Data yang dikantonginya mencatat jumlah masyarakat yang sudah mendapati vaksin covid-19 dosis pertama baru 30 persen dari total populasi. Sementara yang sudah lengkap sampai dosis kedua baru 20 persen.

“Tentunya mereka yang belum vaksinasi tapi perlu berpergian akan jadi tantangan tersendiri, dan ini jadi tantangan bagi operator airlines karena pasarnya menyusut,” ucap Alvin.

Kedua, terkait syarat perjalanan berupa hasil pemeriksaan negatif covid-19 menggunakan skema PCR. Alvin mengaku pernah mendapat curhatan bahwa harga PCR di luar Jawa, tepatnya di Kendari, Sulawesi Tenggara lebih tinggi daripada harga tiket pesawat dari Kendari ke Makassar misalnya.

“Selain itu ada juga keluhan (hasil PCR) ini tiga hari baru keluar hasilnya, padahal masa berlaku tes PCR hanya 2×24 jam sejak sampel diambil,” imbuhnya.

Ketiga, petugas di lapangan masih ada yang tidak konsisten menjalankan regulasi.
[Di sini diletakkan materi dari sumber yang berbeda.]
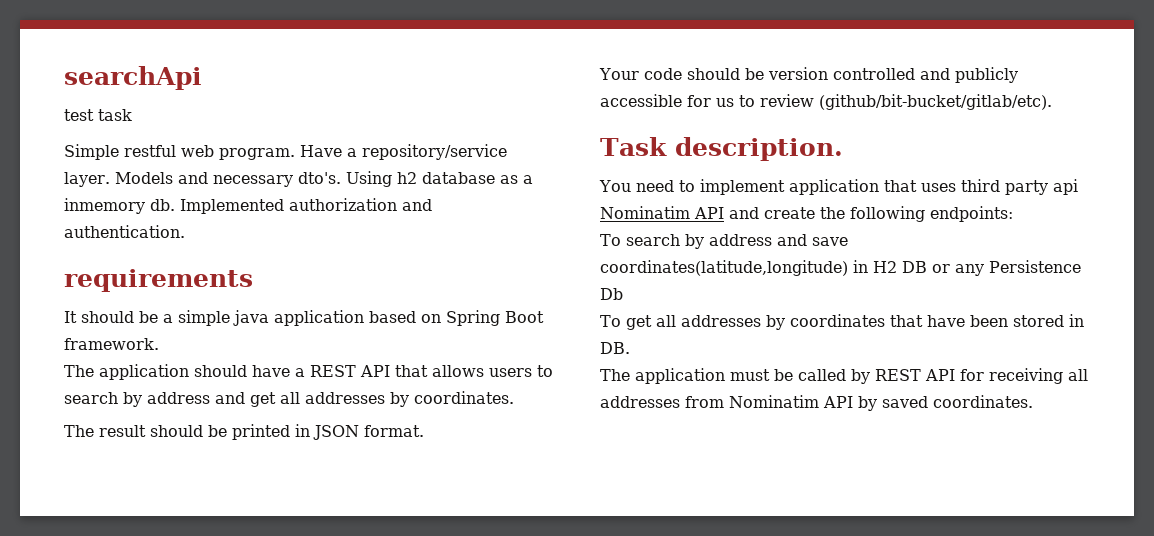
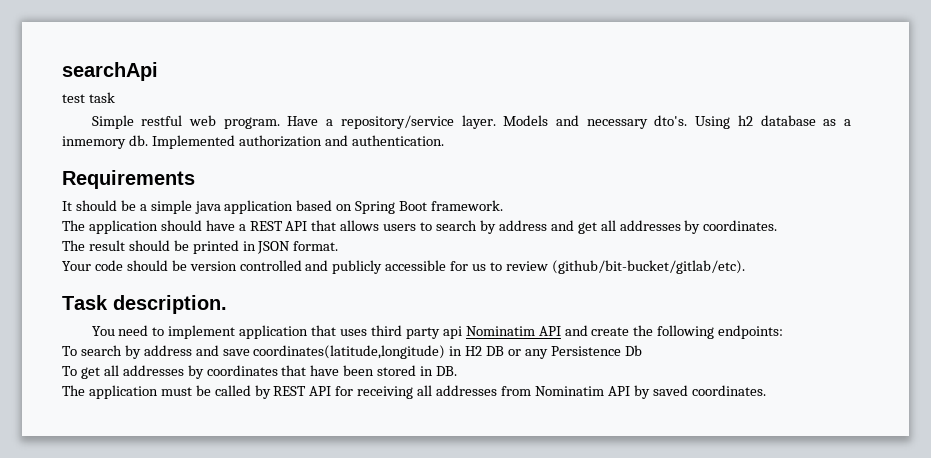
- requirements
+ Requirements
Hal ini, sambungnya, ditemukannya saat berpergian menggunakan pesawat melalui Bandara Internasional Soekarno Hatta pada beberapa waktu lalu.

Pada saat itu, katanya, petugas bandara tidak melakukan scan barcode dari aplikasi e-HAC. Petugas hanya melihat barcode saja, sehingga rentan terjadi ketidakvalidan data dan merupakan bentuk penerapan regulasi yang tidak konsisten.
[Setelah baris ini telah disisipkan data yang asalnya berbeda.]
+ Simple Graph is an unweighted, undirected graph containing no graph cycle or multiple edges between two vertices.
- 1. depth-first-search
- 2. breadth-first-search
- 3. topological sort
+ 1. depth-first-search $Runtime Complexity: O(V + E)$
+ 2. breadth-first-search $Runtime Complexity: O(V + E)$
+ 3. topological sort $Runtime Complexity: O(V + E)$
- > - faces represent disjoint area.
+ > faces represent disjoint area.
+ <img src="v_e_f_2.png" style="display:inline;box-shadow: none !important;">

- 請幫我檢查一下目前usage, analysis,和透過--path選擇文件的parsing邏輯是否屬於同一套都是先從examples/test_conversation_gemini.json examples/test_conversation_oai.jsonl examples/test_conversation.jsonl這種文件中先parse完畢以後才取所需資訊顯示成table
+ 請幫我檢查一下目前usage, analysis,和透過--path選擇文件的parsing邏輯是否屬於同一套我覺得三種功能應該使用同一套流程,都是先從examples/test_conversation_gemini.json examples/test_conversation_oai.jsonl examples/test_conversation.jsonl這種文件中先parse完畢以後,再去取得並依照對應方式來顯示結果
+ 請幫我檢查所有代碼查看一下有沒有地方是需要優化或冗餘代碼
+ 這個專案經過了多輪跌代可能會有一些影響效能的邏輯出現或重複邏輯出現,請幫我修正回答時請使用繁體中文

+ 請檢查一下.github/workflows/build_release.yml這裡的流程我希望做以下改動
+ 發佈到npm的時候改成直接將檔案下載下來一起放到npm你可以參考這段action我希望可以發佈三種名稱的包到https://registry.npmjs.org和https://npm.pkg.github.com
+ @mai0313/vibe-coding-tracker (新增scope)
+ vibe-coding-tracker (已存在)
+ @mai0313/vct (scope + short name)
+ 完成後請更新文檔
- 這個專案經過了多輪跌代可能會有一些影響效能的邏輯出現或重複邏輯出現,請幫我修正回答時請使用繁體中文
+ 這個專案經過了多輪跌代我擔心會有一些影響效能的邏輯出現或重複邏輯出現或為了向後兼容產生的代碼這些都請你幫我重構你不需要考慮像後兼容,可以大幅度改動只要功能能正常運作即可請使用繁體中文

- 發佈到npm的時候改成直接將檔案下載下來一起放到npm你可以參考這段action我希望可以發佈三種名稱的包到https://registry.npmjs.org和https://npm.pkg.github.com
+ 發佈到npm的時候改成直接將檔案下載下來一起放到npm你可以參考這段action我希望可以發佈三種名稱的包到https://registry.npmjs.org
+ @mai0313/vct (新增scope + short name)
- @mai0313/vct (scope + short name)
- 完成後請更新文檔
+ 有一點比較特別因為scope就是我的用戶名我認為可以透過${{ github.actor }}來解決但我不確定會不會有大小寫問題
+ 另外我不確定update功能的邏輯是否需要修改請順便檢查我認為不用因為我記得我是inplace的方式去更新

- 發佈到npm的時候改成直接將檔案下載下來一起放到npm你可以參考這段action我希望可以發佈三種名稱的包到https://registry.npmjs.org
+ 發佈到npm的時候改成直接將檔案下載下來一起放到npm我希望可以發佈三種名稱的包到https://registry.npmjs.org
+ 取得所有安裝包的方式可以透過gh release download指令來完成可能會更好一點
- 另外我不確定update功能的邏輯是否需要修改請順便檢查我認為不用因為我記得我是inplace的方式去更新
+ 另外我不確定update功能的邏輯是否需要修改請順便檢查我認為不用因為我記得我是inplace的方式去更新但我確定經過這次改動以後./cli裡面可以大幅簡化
Keempat, penggunaan aplikasi PeduliLindungi. Menurutnya, aplikasi ini masih memiliki kekurangan, salah satunya tidak memuat seluruh hasil pemeriksaan masyarakat secara otomatis.

Saat ini, data kesehatan masyarakat yang bisa masuk ke aplikasi tersebut hanya dari lembaga yang sudah bekerja sama saja. “Akibatnya masih banyak yang harus validasi manual di bandara. Hal ini perlu ditingkatkan, tidak hanya demi perjalanan yang lebih lancar tapi memudahkan tracing, pelacakan ketika terjadi penularan,” tuturnya.

Tantangan terakhir, ada isu kepercayaan dari masyarakat terkait penggunaan aplikasi e-HAC dan PeduliLindungi setelah isu kebocoran data. Untuk itu, ia meminta pemerintah harus segera menjamin dan melindungi data masyarakat di aplikasi tersebut.

“Ini yang membuat masyarakat was-was dan tidak sedikit yang uninstall PeduliLindungi, bahkan install hanya ketika diperlukan, tentu ini akan turunkan efektivitas PeduliLindungi karena seharusnya on 24 jam ketika kita pergi,” tandasnya.